Querem saber como é que se chega a Pai Natal? Então eu vou explicar-vos. Pode ser-se Pai Natal de muitas maneiras. Eu, por exemplo, não escolhi esta profissão. Foi ela que me escolheu, sim porque os ofícios também podem escolher as pessoas e não o contrário.

Durante muitos anos eu fui carteiro numa pequena cidade do Norte, onde a invernia durava mais de seis meses e onde a luz do sol era caprichosa e fazia muitas caretas antes de aparecer.

Toda a gente me conhecia e eu conhecia toda a gente. Nessa altura não me chamava Pai Natal e sim Thor, um nome comum nos países do norte da Europa, que tratam por tu o gelo, o frio e a solidão dos grandes espaços brancos onde só há renas e bonecos de neve com narizes feitos com cenouras geladas como estalactites.

As pessoas costumam gostar dos carteiros, sobretudo nas terras pequenas, porque eles, mesmo quando trazem más notícias, também são capazes de deixar uma palavra amiga e um abraço de consolo.

Vi nascer famílias inteiras. Vi desaparecer os mais velhos. Vi as crianças tornarem-se homens e mulheres e partirem para as cidades grandes em busca de trabalho. Vi coisas boas e más, alegres e tristes e, muito antes de ser Pai Natal, também vi o mal que as guerras podem fazer a quem quer viver em paz.

Como qualquer carteiro que gosta do seu ofício, eu acompanhava a vida das notícias que levava e que trazia. Uma lágrima de tristeza no rosto de quem as recebia dizia-me que podiam ser bem melhores do que eram.
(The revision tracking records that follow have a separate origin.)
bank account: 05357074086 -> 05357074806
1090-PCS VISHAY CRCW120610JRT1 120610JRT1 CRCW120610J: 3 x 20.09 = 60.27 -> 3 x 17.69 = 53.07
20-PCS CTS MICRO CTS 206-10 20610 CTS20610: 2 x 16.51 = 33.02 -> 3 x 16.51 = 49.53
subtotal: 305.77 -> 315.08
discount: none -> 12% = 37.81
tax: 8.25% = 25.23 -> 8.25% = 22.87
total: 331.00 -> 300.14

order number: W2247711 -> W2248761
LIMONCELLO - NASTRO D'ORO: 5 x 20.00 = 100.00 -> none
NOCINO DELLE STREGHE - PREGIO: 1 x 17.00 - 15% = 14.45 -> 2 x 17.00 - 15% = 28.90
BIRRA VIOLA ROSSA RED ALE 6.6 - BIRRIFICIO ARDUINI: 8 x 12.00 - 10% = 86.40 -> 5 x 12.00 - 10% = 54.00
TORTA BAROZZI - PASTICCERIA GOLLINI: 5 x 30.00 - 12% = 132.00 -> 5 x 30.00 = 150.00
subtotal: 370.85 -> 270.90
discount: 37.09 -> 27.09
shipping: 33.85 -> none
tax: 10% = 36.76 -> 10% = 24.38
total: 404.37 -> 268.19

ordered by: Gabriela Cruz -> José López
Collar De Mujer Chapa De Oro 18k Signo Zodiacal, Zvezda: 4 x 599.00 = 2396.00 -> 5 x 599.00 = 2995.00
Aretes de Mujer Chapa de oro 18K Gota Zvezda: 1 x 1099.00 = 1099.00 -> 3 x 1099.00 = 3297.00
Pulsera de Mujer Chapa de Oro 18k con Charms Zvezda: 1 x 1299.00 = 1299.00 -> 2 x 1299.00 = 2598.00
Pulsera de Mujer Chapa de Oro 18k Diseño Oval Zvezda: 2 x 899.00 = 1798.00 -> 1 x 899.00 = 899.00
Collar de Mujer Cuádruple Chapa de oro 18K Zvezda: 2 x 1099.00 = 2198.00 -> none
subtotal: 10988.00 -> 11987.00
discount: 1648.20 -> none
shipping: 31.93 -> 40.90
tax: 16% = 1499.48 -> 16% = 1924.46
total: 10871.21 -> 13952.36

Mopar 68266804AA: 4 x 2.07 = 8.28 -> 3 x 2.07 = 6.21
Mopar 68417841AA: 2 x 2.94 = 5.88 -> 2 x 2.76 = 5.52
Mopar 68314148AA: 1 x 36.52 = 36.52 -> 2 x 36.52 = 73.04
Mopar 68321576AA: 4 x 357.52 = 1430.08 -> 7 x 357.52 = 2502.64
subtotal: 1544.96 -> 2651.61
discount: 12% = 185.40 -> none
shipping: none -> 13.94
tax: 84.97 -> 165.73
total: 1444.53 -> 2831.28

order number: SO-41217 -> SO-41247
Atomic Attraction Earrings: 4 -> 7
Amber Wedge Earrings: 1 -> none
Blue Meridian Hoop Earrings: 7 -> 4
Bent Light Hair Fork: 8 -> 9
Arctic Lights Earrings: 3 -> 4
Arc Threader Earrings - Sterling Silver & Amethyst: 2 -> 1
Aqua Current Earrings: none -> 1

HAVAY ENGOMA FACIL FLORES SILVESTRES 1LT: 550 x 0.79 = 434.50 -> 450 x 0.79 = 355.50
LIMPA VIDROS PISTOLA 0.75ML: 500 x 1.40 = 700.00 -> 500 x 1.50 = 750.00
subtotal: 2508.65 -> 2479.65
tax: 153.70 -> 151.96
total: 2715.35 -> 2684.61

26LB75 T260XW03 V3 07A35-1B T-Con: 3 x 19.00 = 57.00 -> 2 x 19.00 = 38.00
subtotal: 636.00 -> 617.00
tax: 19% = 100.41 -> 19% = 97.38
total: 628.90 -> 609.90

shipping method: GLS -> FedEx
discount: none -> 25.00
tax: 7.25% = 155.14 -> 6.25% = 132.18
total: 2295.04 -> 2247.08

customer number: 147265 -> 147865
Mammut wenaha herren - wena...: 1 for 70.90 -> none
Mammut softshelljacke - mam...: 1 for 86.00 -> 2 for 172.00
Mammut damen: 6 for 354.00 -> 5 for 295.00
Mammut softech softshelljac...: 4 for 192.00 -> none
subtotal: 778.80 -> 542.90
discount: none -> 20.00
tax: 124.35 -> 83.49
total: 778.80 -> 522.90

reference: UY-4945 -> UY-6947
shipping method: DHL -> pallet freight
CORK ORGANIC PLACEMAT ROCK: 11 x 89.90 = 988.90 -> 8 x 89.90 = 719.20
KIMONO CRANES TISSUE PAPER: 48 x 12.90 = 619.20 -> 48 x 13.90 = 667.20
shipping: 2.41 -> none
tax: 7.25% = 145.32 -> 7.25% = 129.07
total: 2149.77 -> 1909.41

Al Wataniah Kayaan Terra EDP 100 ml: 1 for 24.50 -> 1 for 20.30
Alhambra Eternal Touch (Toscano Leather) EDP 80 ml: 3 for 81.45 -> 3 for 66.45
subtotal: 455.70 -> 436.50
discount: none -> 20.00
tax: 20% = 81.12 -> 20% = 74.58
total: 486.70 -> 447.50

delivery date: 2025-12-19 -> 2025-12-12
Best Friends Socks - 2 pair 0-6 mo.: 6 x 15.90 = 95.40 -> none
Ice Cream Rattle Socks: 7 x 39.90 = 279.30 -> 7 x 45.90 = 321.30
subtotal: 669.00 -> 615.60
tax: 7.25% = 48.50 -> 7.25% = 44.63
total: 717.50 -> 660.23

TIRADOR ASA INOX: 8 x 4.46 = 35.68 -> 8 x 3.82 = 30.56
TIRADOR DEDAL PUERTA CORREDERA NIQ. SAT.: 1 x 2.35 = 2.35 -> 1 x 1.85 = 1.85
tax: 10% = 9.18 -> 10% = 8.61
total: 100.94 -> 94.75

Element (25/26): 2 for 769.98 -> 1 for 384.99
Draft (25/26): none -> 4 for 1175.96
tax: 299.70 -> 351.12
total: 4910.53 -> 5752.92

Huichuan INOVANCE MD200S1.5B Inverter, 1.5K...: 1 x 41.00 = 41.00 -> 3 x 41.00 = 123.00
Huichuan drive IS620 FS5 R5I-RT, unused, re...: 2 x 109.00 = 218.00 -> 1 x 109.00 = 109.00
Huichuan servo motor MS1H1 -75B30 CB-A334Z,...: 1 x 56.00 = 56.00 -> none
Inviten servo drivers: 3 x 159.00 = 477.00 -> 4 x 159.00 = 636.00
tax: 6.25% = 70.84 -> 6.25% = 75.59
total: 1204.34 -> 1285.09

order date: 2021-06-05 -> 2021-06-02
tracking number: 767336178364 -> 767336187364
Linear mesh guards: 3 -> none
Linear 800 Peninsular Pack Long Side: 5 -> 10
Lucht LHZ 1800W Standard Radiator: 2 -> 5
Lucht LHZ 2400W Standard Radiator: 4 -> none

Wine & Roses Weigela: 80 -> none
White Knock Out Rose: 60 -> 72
Um sorriso largo mostrava-me que elas tinham trazido felicidade a alguém. E eu estava sempre ao lado de quem sofria ou de quem ficava contente, sim porque os amigos são isso mesmo. São aqueles com quem se pode contar tanto nas horas boas como nas más.

- Thor, vê lá que notícias nos trazes hoje! - diziam-me, à passagem, as pessoas que moravam na pequena cidade de província, com casas de madeira, usando um tom que era de brincadeira, mas também de ameaça. Elas sabiam que eu não lia nem podia ler as cartas que lhes entregava, mas, no fundo, acreditavam que eu podia fazer alguma coisa para tornar mais agradáveis as notícias tristes e ainda mais alegres as notícias boas. Acho que é assim que os carteiros são vistos um pouco por toda a parte e eu não me importava que isso acontecesse comigo, até porque me dava a sensação de ter um poder que realmente não tinha. Acreditem que era uma sensação agradável, principalmente para um modesto carteiro cujo único poder era o de ler os endereços nos envelopes e de os entregar às pessoas certas sem demora.

Com a idade, comecei a sentir dores nas pernas e nas costas e o exercício matinal de andar vários quilómetros ao frio deixou de ser agradável e estimulante. Passei a caminhar mais lentamente e algumas pessoas começaram a protestar porque a entrega da correspondência se fazia cada vez mais tarde.

- Desculpem, mas melhor do que isto já não consigo fazer -  lamentava-me eu, com pena de que o meu serviço estivesse a perder qualidade.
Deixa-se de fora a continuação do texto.